College-educated voters have their problems, including a greater likelihood of absorbing the latest crazy fad from academia. But as we’ve seen recently, populism has its own crazy fads. The system I advocate is one in which a party does not give up on popular appeal but does at least attempt to show that they know what they’re talking about.
Under the old standard, candidates in both parties would use populist rhetoric on the campaign trail and make broad appeals to the common man—but then they would dutifully journey to Washington, DC, to give serious speeches at think tanks to demonstrate (with a greater or lesser degree of success) that they could talk intelligently about the big policy issues. Those are the rules the Democratic Party should stick to. A politician has to gain some credibility with blue-collar voters, while still being able to pass a job interview with college-educated voters.
The realignment of the Democratic Party will be the second third of our current political realignment. The final third will be the two parties competing on these new grounds until they reach some kind of equilibrium.
I’ve been arguing for a new “liberal” coalition that can attract the liberal elements from each side, who will find common cause against both the illiberal left and the illiberal right. I admit that after last year’s election, this is less likely—and I fear we will end up with a new political alignment in which we are instead given a choice between two illiberal populist factions.
A lot of that is going to be decided starting now.
Iowa changed its motto or whatever to "Freedom to Flourish" and that slogan really should belong to the Dems.
"In reading the rest of this roundup from Discourse’s other writers, I was struck by how conservative the publication has become—but also how much self-delusion is required for the more old-fashioned, pro-free-market type of conservative to find a bright side in Trump’s return to office."

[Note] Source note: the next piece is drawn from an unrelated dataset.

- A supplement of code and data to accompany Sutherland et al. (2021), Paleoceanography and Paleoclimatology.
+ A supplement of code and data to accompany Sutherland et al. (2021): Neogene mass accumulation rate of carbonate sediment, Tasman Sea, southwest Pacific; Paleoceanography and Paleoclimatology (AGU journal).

I have no illusions about Trump - but even you admit that he is a mixed bag "... the good things he may want to do (for example, the deregulation or the budget-cutting)..." despite it being fair and right to have concerns about what he will do in office this time around. But self-delusion is NOT required to be absolutely elated that a majority of voters have rejected the Democratic party even with Trump as the candidate. I remain amazed that even if (though) you wish to concentrate on Trump's flaws and problems, you don't seem at all willing or capable of acknowledging that the Democrat candidates (Hilary / Joe / Kamala) who you consider "ran very traditional Democratic Party campaigns: largely center-left in policy substance, cautiously and quietly “progressive” on culture war issues" represent an active philosophy and movement that is viciously and violently across the board anti-reason, anti-tolerance, anti-individual, pro-collectivist, pro-cultural relativism, wedded to racism and victimhood and quite simply, anti-American (and that goes back to Obama, too). Ideally, there would have been a much better Republican candidate than Trump. And even though I didn't vote for Trump, I am in no way shape or form upset that Kamala did not win - rejecting the D agenda was too important.

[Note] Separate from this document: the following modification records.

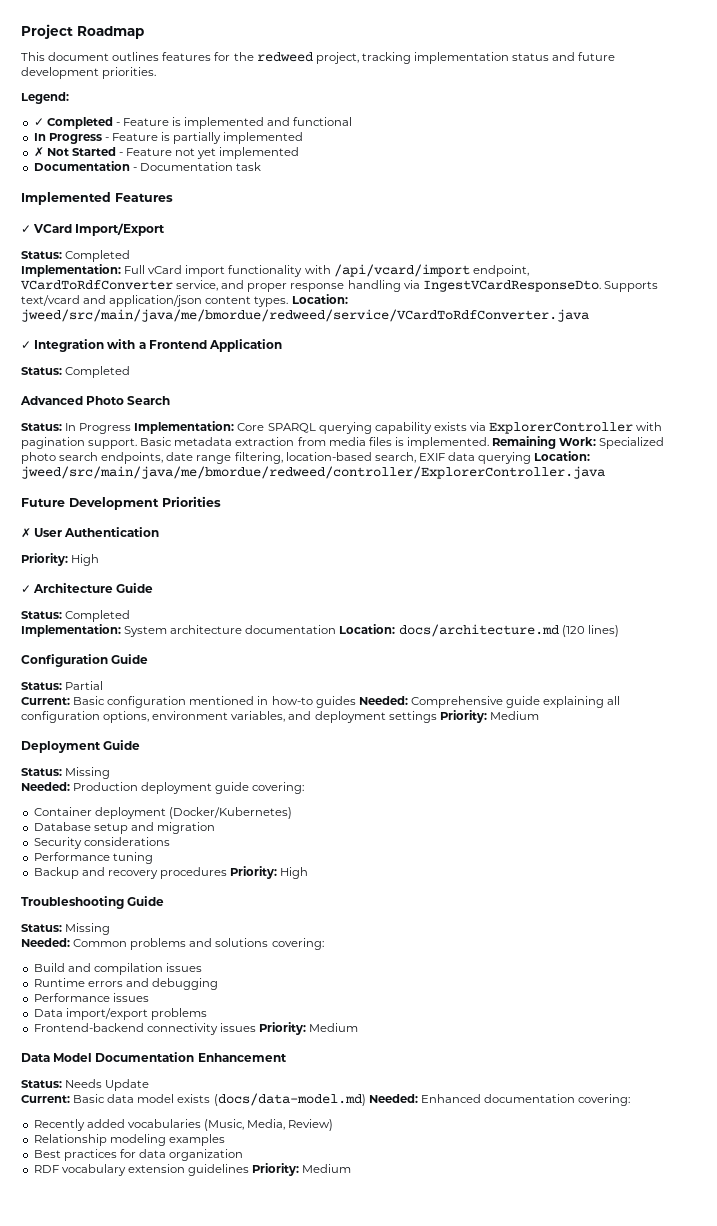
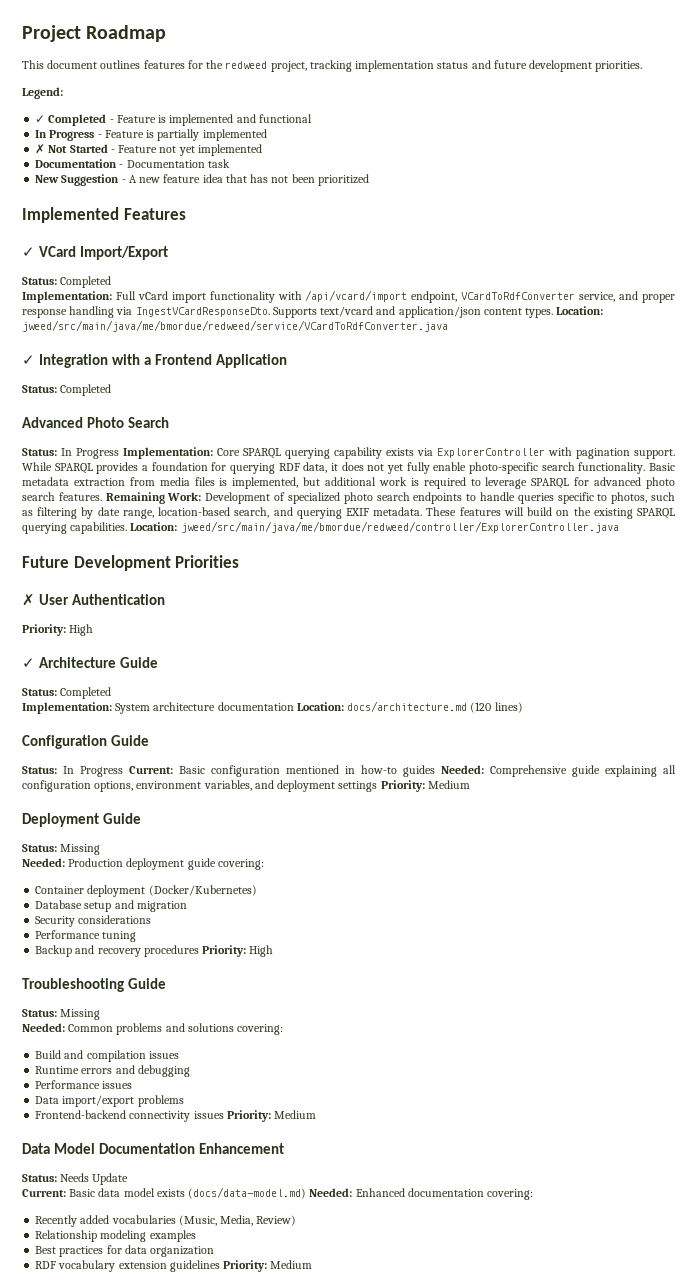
+ New Suggestion - A new feature idea that has not been prioritized
+ While SPARQL provides a foundation for querying RDF data, it does not yet fully enable photo-specific search functionality.
- Basic metadata extraction from media files is implemented. Remaining Work: Specialized photo search endpoints, date range filtering, location-based search, EXIF data querying Location: jweed/src/main/java/me/bmordue/redweed/controller/ExplorerController.java
+ Basic metadata extraction from media files is implemented, but additional work is required to leverage SPARQL for advanced photo search features. Remaining Work: Development of specialized photo search endpoints to handle queries specific to photos, such as filtering by date range, location-based search, and querying EXIF metadata. These features will build on the existing SPARQL querying capabilities. Location: jweed/src/main/java/me/bmordue/redweed/controller/ExplorerController.java
- Status: Partial
- Current: Basic configuration mentioned in how-to guides Needed: Comprehensive guide explaining all configuration options, environment variables, and deployment settings Priority: Medium
+ Status: In Progress Current: Basic configuration mentioned in how-to guides Needed: Comprehensive guide explaining all configuration options, environment variables, and deployment settings Priority: Medium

As for Musk, regardless of the fact that he has flip-flopped and certainly has dubious motives and methods as demonstrated in the past, I am amazed that you, who are such a believer in the future and innovation and the genius of humans to problem solve would choose dreaming big as your line of preferred attack on him:
"If you’ve followed Musk for long before this, you know that he has a tendency to make broad and highly confident predictions—about full self-driving, about landing people on Mars, about Hyperloop—that never come to fruition." and then poo-poo an amazing accomplishment "It’s partly because his companies do deliver on some things, such as reusable rockets." (Do you think that "yet" cannot be a word that could possibly be added after "fruition"? Or is your dislike of Musk so strong that "yet" can't be tolerated?)